Image2Sentence based Asymmetrical Zero-shot Composed Image Retrieval
Yongchao Du, Min Wang, Wengang Zhou, Shuping Hui, Houqiang Li
TL;DR
This work tackles zero-shot composed image retrieval under practical deployment constraints by introducing asymmetric retrieval (light on the query side, heavy on the gallery side) and an adaptive token learner that maps an image to a sentence in a pre-trained vision-language embedding space.
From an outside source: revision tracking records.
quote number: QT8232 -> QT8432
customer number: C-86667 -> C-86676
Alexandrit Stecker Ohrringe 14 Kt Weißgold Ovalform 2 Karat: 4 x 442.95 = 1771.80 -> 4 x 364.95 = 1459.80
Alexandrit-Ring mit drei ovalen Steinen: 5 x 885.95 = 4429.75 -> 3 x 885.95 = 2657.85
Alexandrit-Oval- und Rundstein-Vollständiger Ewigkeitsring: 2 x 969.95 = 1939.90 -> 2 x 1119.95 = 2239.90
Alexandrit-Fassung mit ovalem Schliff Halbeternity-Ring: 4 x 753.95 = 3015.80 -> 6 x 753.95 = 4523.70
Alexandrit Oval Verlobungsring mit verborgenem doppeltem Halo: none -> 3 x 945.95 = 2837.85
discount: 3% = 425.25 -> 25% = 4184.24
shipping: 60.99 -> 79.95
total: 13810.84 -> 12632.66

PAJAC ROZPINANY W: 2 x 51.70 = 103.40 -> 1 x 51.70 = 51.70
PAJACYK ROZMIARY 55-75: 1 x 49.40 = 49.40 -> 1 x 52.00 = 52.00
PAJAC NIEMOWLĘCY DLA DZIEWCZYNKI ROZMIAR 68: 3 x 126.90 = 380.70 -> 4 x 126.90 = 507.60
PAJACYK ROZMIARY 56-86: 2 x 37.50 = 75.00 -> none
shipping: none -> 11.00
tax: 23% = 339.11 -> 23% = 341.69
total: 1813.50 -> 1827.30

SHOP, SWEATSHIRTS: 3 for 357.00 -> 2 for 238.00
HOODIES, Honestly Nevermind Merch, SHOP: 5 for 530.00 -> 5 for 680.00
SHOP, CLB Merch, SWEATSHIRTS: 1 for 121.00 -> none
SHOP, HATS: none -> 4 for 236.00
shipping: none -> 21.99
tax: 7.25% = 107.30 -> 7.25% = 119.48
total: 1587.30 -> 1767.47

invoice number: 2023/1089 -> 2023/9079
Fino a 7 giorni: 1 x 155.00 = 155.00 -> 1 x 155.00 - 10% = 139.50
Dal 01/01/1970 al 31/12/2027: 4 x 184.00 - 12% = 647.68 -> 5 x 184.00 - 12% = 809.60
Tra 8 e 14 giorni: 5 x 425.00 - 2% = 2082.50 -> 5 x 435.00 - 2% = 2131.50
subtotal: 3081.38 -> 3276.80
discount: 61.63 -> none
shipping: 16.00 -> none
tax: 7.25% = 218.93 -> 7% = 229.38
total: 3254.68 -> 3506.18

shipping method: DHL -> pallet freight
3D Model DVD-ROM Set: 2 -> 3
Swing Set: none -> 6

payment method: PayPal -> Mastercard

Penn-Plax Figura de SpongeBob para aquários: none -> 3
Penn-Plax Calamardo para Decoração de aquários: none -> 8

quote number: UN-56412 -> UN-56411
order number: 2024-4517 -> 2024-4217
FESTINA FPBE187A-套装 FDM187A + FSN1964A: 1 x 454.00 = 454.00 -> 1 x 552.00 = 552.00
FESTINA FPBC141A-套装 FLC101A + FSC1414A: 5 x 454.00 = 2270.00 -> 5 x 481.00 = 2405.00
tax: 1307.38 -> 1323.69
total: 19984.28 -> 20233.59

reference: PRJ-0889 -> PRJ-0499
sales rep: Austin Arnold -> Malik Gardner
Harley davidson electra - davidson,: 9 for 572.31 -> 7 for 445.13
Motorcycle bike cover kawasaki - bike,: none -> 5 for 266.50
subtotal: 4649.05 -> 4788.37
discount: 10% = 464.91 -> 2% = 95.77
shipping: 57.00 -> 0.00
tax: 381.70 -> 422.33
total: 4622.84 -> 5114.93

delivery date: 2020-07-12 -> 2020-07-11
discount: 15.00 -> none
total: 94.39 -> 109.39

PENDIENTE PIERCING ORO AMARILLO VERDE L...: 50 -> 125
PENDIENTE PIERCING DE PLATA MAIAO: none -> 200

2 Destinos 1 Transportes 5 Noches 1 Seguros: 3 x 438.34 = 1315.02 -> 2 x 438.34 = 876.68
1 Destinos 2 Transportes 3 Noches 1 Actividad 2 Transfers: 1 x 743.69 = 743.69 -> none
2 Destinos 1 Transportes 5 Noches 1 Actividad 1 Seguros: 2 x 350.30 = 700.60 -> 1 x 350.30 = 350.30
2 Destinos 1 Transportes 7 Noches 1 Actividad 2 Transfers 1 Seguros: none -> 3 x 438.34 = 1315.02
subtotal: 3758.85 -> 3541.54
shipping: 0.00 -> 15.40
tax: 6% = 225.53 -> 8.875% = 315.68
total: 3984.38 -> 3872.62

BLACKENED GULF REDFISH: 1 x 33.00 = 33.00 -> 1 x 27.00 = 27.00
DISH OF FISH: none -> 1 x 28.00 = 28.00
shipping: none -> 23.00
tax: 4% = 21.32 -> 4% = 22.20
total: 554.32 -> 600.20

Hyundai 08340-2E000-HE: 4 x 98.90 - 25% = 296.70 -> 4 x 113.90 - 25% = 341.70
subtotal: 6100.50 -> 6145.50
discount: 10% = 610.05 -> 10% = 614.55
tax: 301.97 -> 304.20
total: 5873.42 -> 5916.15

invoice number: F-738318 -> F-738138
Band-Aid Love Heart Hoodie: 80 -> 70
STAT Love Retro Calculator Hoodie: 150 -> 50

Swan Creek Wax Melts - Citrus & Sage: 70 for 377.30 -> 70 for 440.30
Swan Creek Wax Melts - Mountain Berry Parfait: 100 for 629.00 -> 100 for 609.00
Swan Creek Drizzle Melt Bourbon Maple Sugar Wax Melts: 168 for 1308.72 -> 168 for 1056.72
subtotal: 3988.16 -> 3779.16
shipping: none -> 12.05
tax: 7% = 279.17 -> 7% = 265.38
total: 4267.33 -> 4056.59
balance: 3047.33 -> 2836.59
By concatenating the generated sentence tokens with a text modifier and leveraging a frozen, large VL foundation model, the approach learns from unlabeled images using global contrastive distillation (GCD) and local alignment regularization (LAR) to align the lightweight and VL representations. Experiments on CIRR, FashionIQ, and CIRCO show that ISA outperforms symmetric zero-shot baselines and prior ZSCIR methods, while offering improved efficiency and deployment flexibility on resource-constrained devices. The results demonstrate the practical impact of adaptive sentence-level representation and cross-modal alignment for robust, scalable CIR in real-world applications.
Abstract
The task of composed image retrieval (CIR) aims to retrieve images based on the query image and the text describing the users' intent. Existing methods have made great progress with the advanced large vision-language (VL) model in CIR task, however, they generally suffer from two main issues: lack of labeled triplets for model training and difficulty of deployment on resource-restricted environments when deploying the large vision-language model. To tackle the above problems, we propose Image2Sentence based Asymmetric zero-shot composed image retrieval (ISA), which takes advantage of the VL model and only relies on unlabeled images for composition learning. In the framework, we propose a new adaptive token learner that maps an image to a sentence in the word embedding space of VL model. The sentence adaptively captures discriminative visual information and is further integrated with the text modifier. An asymmetric structure is devised for flexible deployment, in which the lightweight model is adopted for the query side while the large VL model is deployed on the gallery side. The global contrastive distillation and the local alignment regularization are adopted for the alignment between the light model and the VL model for CIR task. Our experiments demonstrate that the proposed ISA could better cope with the real retrieval scenarios and further improve retrieval accuracy and efficiency.